The Kilts Document of the Week is fascinating. I have a hard time believing that there was no follow-up or investigation at the time. For any reader with more than a casual interest in Earhart, it reads like the sort of thing that makes your neck hairs stand up. I imagine you having that sort of reaction when you first saw it. That the Kilts story mentioned a "man's skull further down the beach" was new to me also. My big question is this: Did Floyd Kilts ever make the trip to the Philippines and Gardner that the story mentions?

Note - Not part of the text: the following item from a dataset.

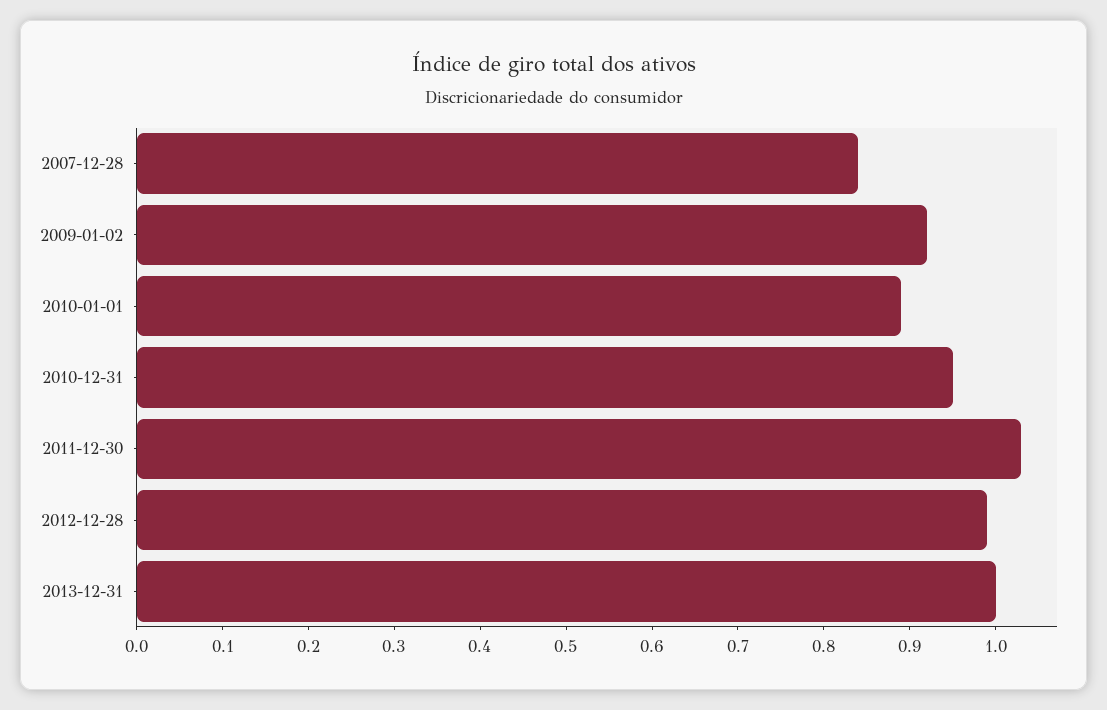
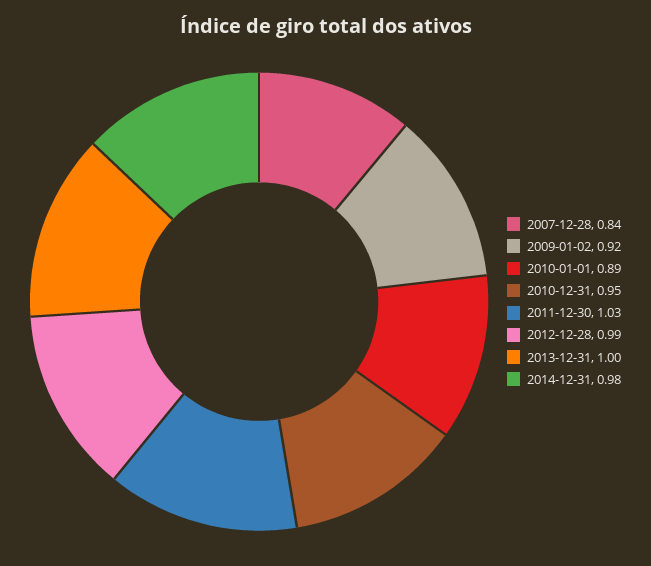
2014-12-31: none -> 0.98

To Hugh Graham: I live only a few miles from Willow Run Airport, the YAF's home field, and have seen their B-17 several times this year--it is a lovely sight (and sound). One of our regular customers at my job owns a pressure washing business, and he washes the YAF's planes for them. I'm hoping to use that as a contact if we ever go museum trolling for TIGHAR supporters.

LTM, Dave Porter, 2288


From Ric

Tom King has been in touch with Kilts' daughter and, if I'm not mistaken, she was able to confirm tha Floyd never got to make his trip to the Philippines and Gardner. I always thought it was a weird comment anyway. Like the Philippines and Gardner are in the same neighborhood? Like you can catch a commercial flight to Manila with a quick stop-over at Niku?


Subject: Re: Kilts document
Date: 6/5/00
From: Tom King

Kilts' daughter was quite sure he'd never made it back to Niku. He WAS in the process of writing a book, the ms for which we have unfortunately not been able to locate. I asked her specifically about a map, thinking he might have gotten his informant to do a sketch or something, and she said she recalled no such thing.

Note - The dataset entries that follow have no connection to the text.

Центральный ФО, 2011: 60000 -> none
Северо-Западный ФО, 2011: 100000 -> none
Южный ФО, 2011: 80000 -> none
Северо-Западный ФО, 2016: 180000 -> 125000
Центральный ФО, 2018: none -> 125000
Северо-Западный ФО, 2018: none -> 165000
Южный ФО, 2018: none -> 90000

As for follow-up at the time, Fred Goerner DID follow up, got as far as the Isaacs diagnosis of the bones as those of a Polynesian male, and (presumably with relief) left it at that.

TK


Subject: Re: Kilts document
Date: 6/6/00
From: Randy Jacobson

Tom King wrote:

>As for follow-up at the time, Fred Goerner DID follow up, got as far as the
>Isaacs diagnosis of the bones as those of a Polynesian male, and (presumably
>with relief) left it at that.

WHOA! Goerner knew about the bones and Isaac? This is the first I've heard of this. Obviously, Fred Goerner did not relate this info very far afield...


From Ric

No, no, no - Goerner knew about Kilts' story from the same press accounts we have. One of his associates, Bill Dorais, interviewed Kilts. Goerner did not specifically know about Isaac.

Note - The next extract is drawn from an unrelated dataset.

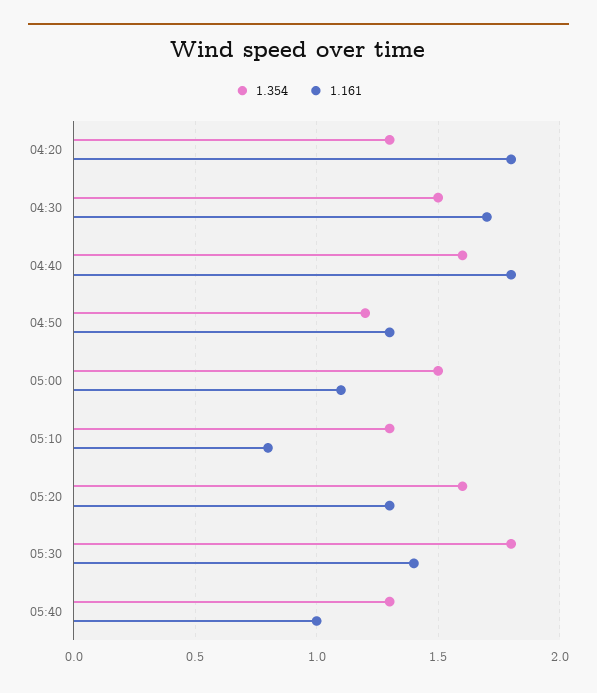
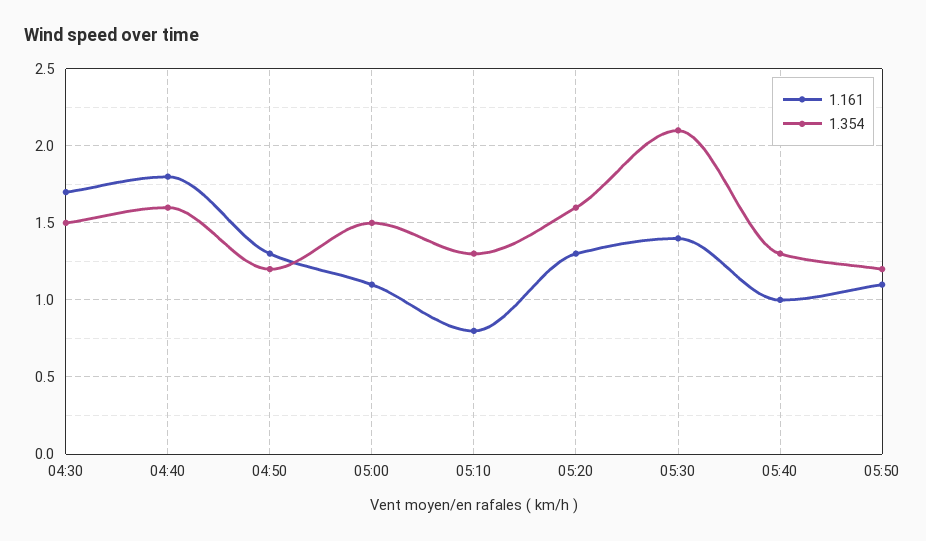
1.354, 04:20: 1.3 -> none
1.161, 04:20: 1.8 -> none
1.354, 05:30: 1.8 -> 2.1
1.161, 05:50: none -> 1.1
1.354, 05:50: none -> 1.2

Fred explained to me in a March 1990 letter that, while in Tarawa in 1968, doing a documentary on the 25th anniversary of the WWII invasion, he made some inquiries of "older Gilbertese who had been a part of the colonizing activities on Gardner shortly after the Earhart disappearance. After much conversation and deep-thinking, it was decided that there was a legend about the remains of a Polynesian man being found on Gardner, what year or specific circumstances unknown. They were firm, however, that the skeleton of a woman had NEVER [emphasis in the original] been found. There was, too, a strange story of a woman's "high-heel shoes" turning up at some point on Gardner. This was a matter of some hilarity."

What Tom meant, I'm sure, is that Goerner made an attempt to follow up on the Kilts story and turned up some anecdotal detritus that almost certainly originated from Isaac's unauthorized examination of the bones in Tarawa.

LTM,
Ric


Subject: Warren's Hypothesis revisited
Date: 6/6/00
From: Cam Warren

Two points you should all know. a) I don't make insupportable statements and claim they're supported. b) I don't suffer fools gladly, to recoin a phrase.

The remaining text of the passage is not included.